== YOUR ASSIGNMENT ==
Restate all of the data precisely, omitting nothing.

▼

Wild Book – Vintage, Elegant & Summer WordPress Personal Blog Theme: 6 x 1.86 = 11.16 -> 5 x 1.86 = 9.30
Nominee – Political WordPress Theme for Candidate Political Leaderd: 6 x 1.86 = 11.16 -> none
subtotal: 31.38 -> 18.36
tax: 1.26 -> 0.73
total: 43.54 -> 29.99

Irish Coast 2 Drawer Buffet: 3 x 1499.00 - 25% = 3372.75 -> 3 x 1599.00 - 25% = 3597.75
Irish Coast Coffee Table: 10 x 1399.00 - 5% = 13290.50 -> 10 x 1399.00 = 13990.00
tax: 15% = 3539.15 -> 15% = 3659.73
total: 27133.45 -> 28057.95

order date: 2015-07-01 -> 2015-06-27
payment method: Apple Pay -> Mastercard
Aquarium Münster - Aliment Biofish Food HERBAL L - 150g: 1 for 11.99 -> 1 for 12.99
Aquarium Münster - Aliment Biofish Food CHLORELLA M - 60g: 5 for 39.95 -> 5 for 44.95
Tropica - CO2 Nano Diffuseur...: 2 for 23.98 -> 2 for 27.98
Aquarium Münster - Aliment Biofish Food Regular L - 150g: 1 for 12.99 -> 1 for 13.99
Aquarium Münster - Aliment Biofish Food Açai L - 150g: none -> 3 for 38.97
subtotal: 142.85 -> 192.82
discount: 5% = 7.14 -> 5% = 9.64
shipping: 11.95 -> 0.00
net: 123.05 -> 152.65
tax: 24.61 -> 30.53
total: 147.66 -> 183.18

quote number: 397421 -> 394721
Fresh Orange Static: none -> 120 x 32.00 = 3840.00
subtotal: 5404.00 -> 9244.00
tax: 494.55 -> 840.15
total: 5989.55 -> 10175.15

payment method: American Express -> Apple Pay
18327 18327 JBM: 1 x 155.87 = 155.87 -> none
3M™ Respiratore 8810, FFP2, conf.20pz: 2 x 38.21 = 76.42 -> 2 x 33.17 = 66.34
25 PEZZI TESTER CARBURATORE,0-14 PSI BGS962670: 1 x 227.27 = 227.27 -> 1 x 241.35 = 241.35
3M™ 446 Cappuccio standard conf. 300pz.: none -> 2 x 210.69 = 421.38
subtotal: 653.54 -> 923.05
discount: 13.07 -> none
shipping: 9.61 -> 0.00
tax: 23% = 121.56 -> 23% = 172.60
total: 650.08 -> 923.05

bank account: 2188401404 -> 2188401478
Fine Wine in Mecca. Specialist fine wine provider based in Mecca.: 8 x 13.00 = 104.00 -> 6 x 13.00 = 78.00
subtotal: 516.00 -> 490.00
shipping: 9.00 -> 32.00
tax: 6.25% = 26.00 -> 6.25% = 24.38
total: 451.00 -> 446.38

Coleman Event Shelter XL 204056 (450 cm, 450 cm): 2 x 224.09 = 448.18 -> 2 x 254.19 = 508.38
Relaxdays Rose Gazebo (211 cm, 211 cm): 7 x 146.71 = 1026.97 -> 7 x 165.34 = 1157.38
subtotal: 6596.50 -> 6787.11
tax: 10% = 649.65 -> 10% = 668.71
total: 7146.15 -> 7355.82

▲

== TASK ANSWER ==
Wild Book – Vintage, Elegant & Summer WordPress Personal Blog Theme: 6 x 1.86 = 11.16 -> 5 x 1.86 = 9.30
Nominee – Political WordPress Theme for Candidate Political Leaderd: 6 x 1.86 = 11.16 -> none
subtotal: 31.38 -> 18.36
tax: 1.26 -> 0.73
total: 43.54 -> 29.99

Irish Coast 2 Drawer Buffet: 3 x 1499.00 - 25% = 3372.75 -> 3 x 1599.00 - 25% = 3597.75
Irish Coast Coffee Table: 10 x 1399.00 - 5% = 13290.50 -> 10 x 1399.00 = 13990.00
tax: 15% = 3539.15 -> 15% = 3659.73
total: 27133.45 -> 28057.95

order date: 2015-07-01 -> 2015-06-27
payment method: Apple Pay -> Mastercard
Aquarium Münster - Aliment Biofish Food HERBAL L - 150g: 1 for 11.99 -> 1 for 12.99
Aquarium Münster - Aliment Biofish Food CHLORELLA M - 60g: 5 for 39.95 -> 5 for 44.95
Tropica - CO2 Nano Diffuseur...: 2 for 23.98 -> 2 for 27.98
Aquarium Münster - Aliment Biofish Food Regular L - 150g: 1 for 12.99 -> 1 for 13.99
Aquarium Münster - Aliment Biofish Food Açai L - 150g: none -> 3 for 38.97
subtotal: 142.85 -> 192.82
discount: 5% = 7.14 -> 5% = 9.64
shipping: 11.95 -> 0.00
net: 123.05 -> 152.65
tax: 24.61 -> 30.53
total: 147.66 -> 183.18

quote number: 397421 -> 394721
Fresh Orange Static: none -> 120 x 32.00 = 3840.00
subtotal: 5404.00 -> 9244.00
tax: 494.55 -> 840.15
total: 5989.55 -> 10175.15

payment method: American Express -> Apple Pay
18327 18327 JBM: 1 x 155.87 = 155.87 -> none
3M™ Respiratore 8810, FFP2, conf.20pz: 2 x 38.21 = 76.42 -> 2 x 33.17 = 66.34
25 PEZZI TESTER CARBURATORE,0-14 PSI BGS962670: 1 x 227.27 = 227.27 -> 1 x 241.35 = 241.35
3M™ 446 Cappuccio standard conf. 300pz.: none -> 2 x 210.69 = 421.38
subtotal: 653.54 -> 923.05
discount: 13.07 -> none
shipping: 9.61 -> 0.00
tax: 23% = 121.56 -> 23% = 172.60
total: 650.08 -> 923.05

bank account: 2188401404 -> 2188401478
Fine Wine in Mecca. Specialist fine wine provider based in Mecca.: 8 x 13.00 = 104.00 -> 6 x 13.00 = 78.00
subtotal: 516.00 -> 490.00
shipping: 9.00 -> 32.00
tax: 6.25% = 26.00 -> 6.25% = 24.38
total: 451.00 -> 446.38

Coleman Event Shelter XL 204056 (450 cm, 450 cm): 2 x 224.09 = 448.18 -> 2 x 254.19 = 508.38
Relaxdays Rose Gazebo (211 cm, 211 cm): 7 x 146.71 = 1026.97 -> 7 x 165.34 = 1157.38
subtotal: 6596.50 -> 6787.11
tax: 10% = 649.65 -> 10% = 668.71
total: 7146.15 -> 7355.82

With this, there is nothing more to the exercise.